## WHAT YOU NEED TO DO:
Write out the data below in full, unchanged, minus the images.

## PROVIDED DATA:

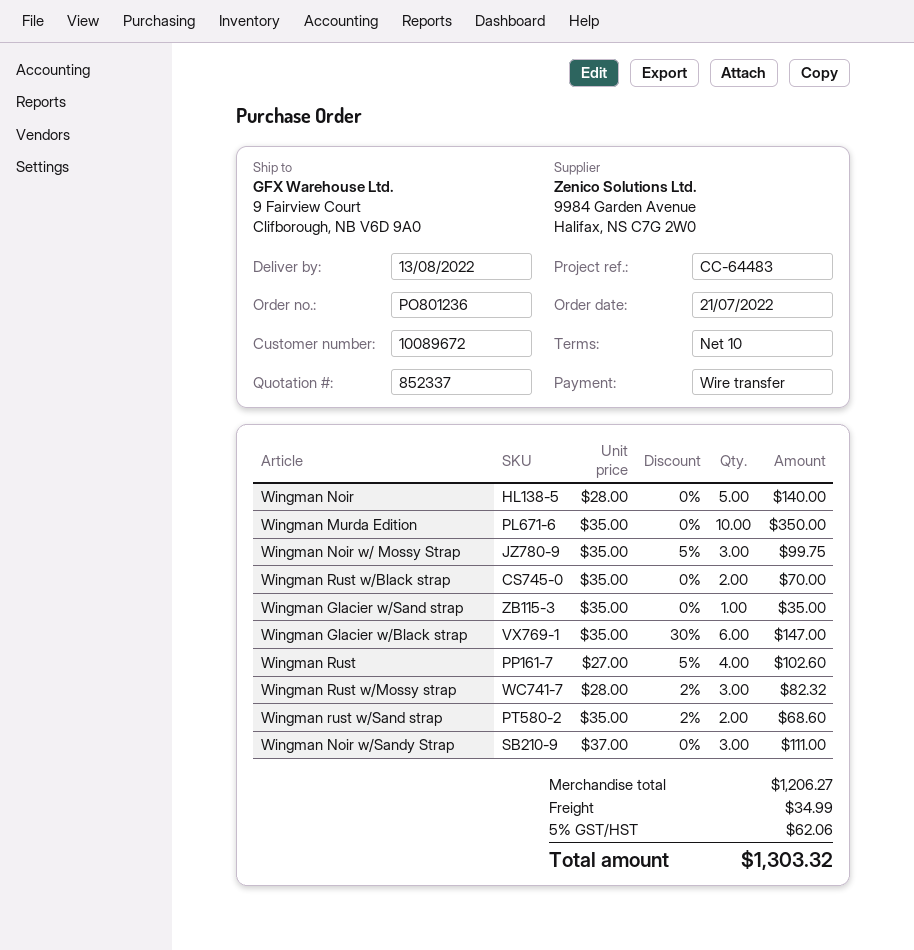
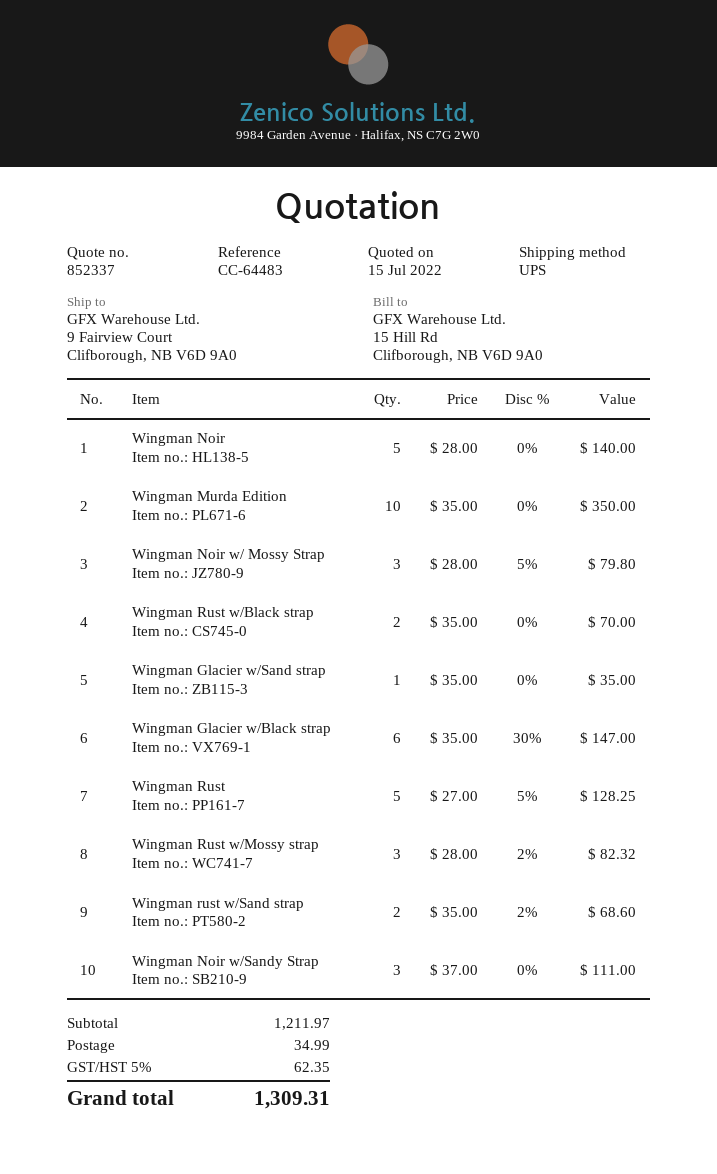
Wingman Noir w/ Mossy Strap: 3 x 35.00 - 5% = 99.75 -> 3 x 28.00 - 5% = 79.80
Wingman Rust: 4 x 27.00 - 5% = 102.60 -> 5 x 27.00 - 5% = 128.25
subtotal: 1206.27 -> 1211.97
tax: 5% = 62.06 -> 5% = 62.35
total: 1303.32 -> 1309.31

## PROBLEM SOLUTION:
Wingman Noir w/ Mossy Strap: 3 x 35.00 - 5% = 99.75 -> 3 x 28.00 - 5% = 79.80
Wingman Rust: 4 x 27.00 - 5% = 102.60 -> 5 x 27.00 - 5% = 128.25
subtotal: 1206.27 -> 1211.97
tax: 5% = 62.06 -> 5% = 62.35
total: 1303.32 -> 1309.31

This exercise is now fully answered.